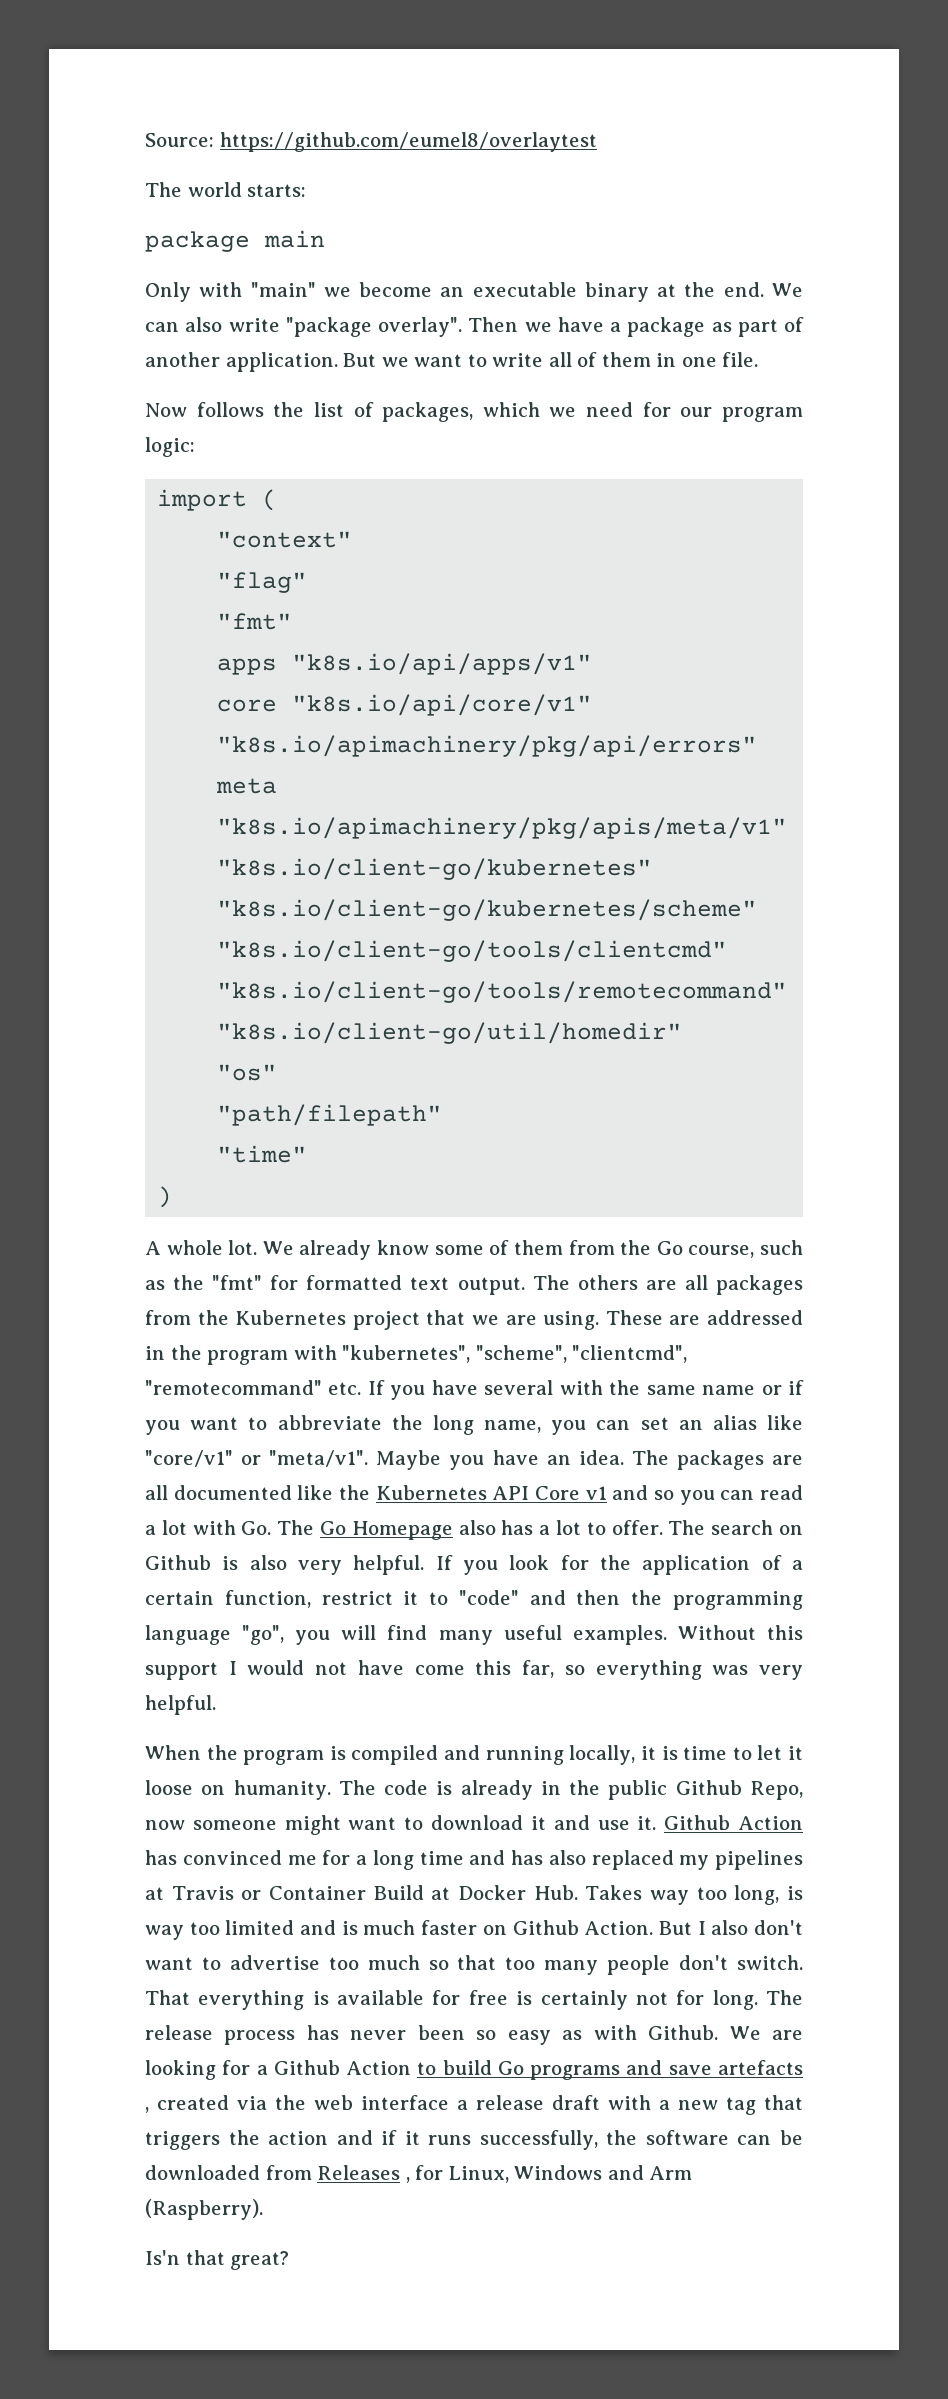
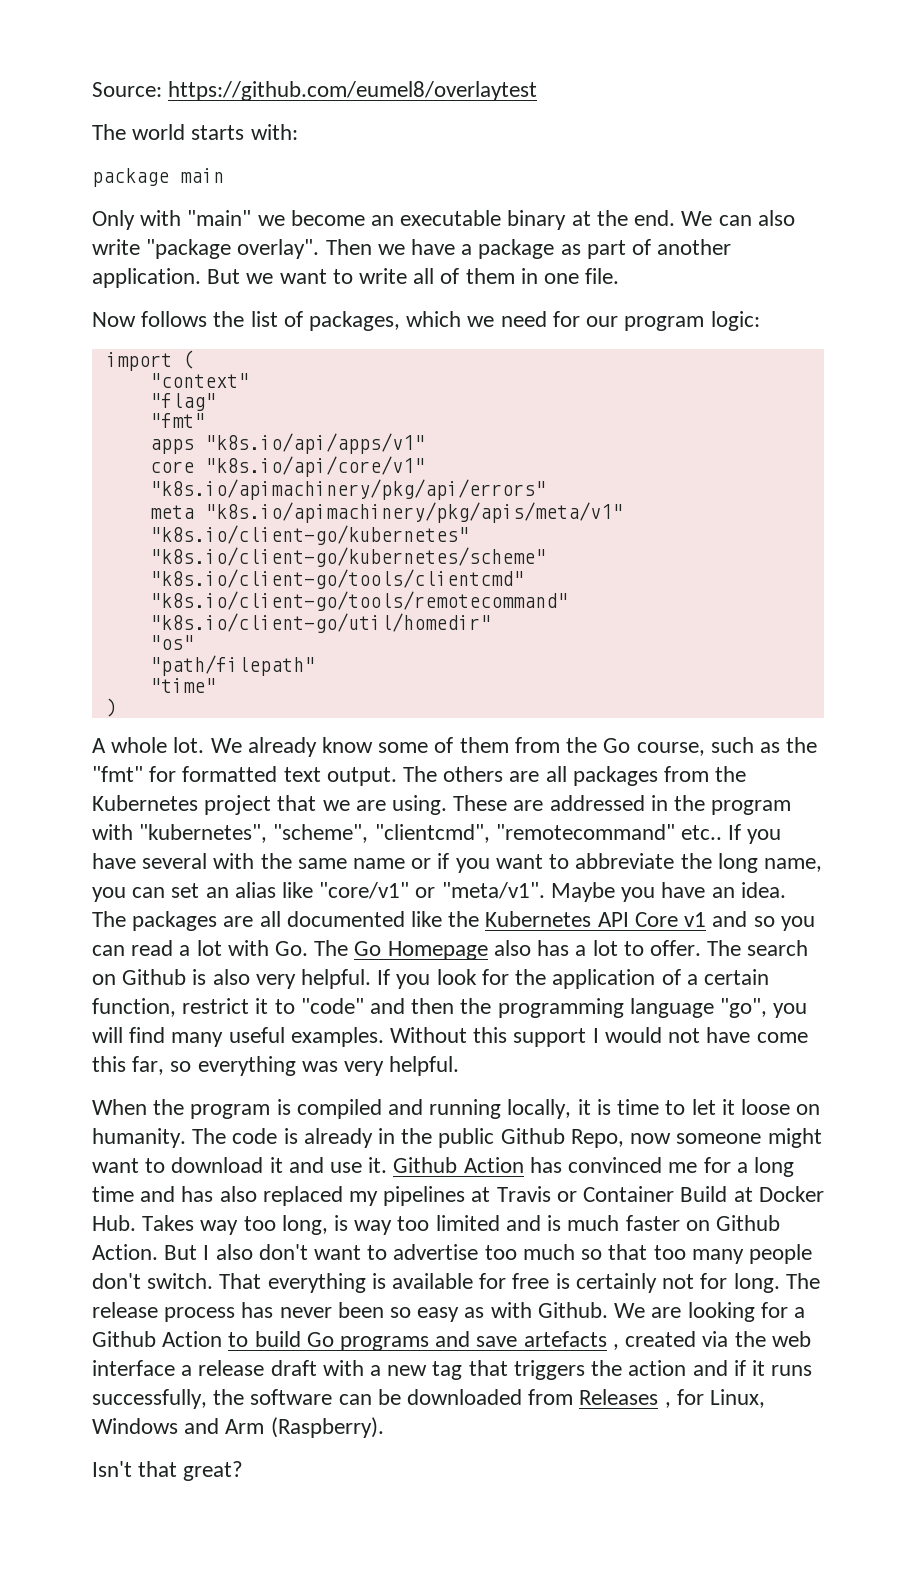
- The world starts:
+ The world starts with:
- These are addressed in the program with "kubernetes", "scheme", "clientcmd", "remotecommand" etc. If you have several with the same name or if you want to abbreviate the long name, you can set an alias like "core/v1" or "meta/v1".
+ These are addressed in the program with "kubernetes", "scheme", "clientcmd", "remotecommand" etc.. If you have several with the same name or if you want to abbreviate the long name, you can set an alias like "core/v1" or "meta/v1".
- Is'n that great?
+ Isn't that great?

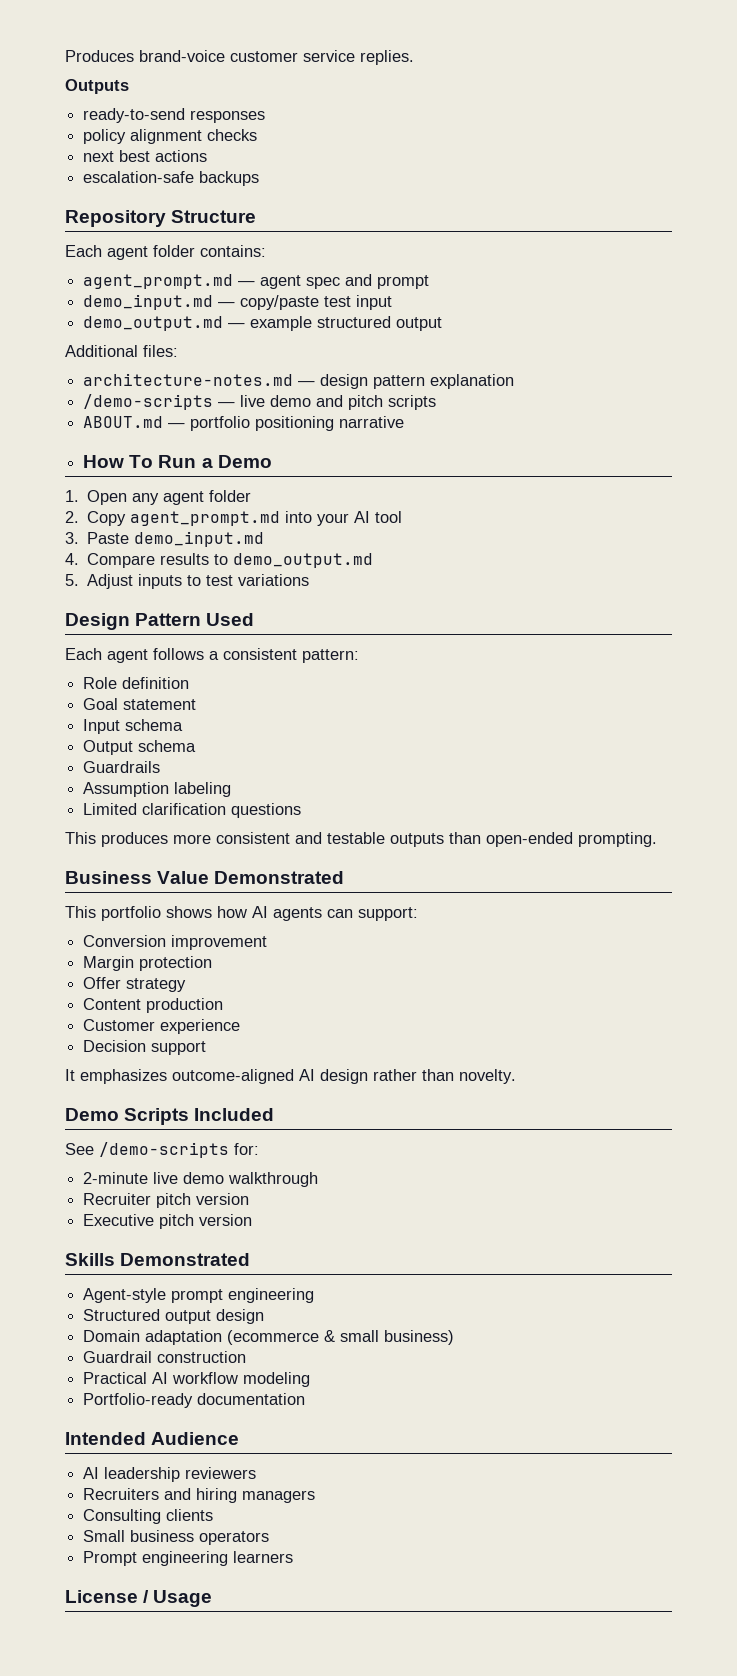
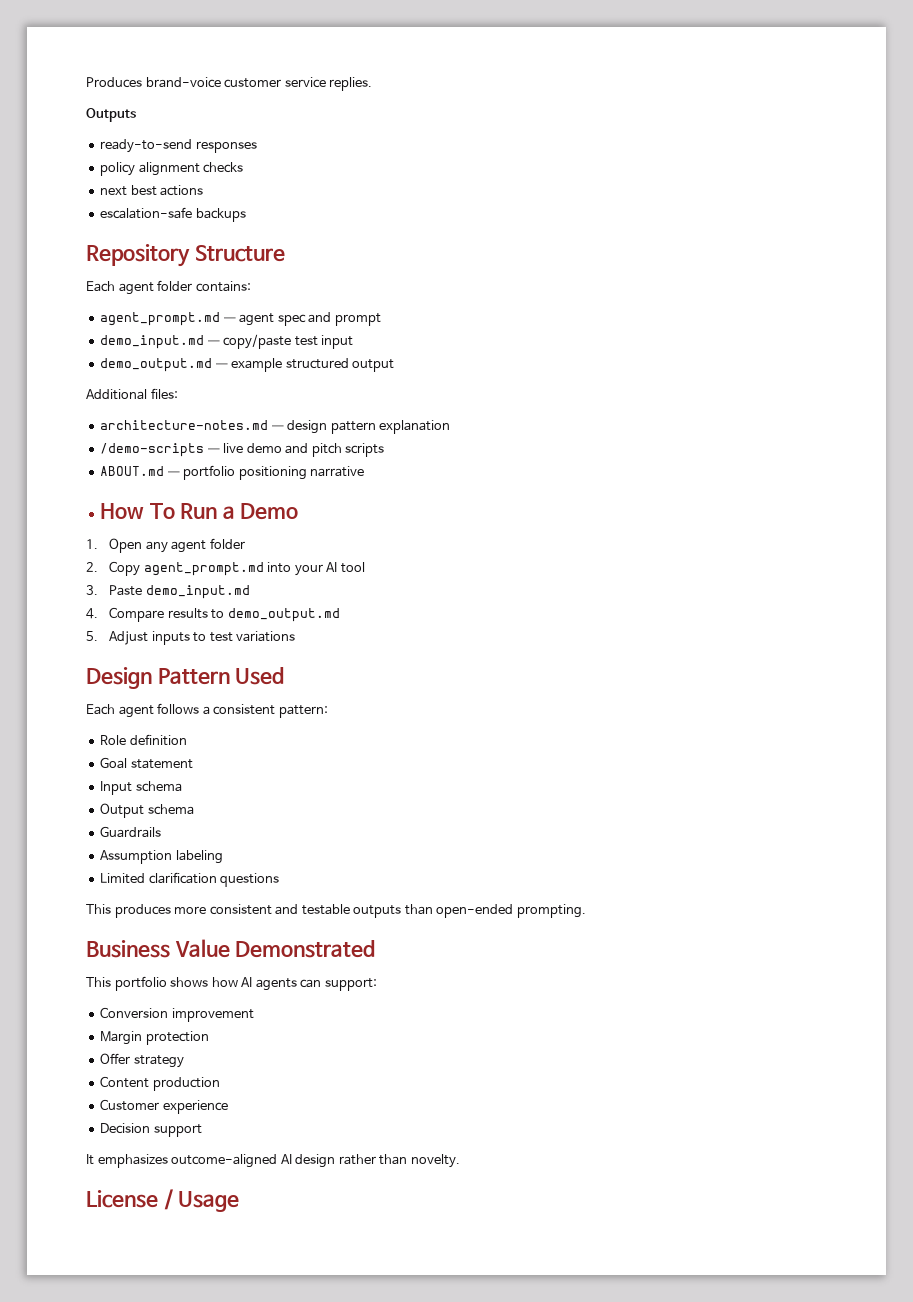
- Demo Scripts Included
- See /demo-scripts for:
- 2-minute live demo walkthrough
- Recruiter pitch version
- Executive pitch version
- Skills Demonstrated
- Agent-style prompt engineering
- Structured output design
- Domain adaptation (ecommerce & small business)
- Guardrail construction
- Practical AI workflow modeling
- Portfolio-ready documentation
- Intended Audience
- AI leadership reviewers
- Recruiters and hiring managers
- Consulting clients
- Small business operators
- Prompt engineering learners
------------------------------------------------------------------------
### [About this task]
Please retype exactly the line containing "- Demo Scripts Included" and each line after it to the end of the records, and nothing more.

### [Exercise response]
- Demo Scripts Included
- See /demo-scripts for:
- 2-minute live demo walkthrough
- Recruiter pitch version
- Executive pitch version
- Skills Demonstrated
- Agent-style prompt engineering
- Structured output design
- Domain adaptation (ecommerce & small business)
- Guardrail construction
- Practical AI workflow modeling
- Portfolio-ready documentation
- Intended Audience
- AI leadership reviewers
- Recruiters and hiring managers
- Consulting clients
- Small business operators
- Prompt engineering learners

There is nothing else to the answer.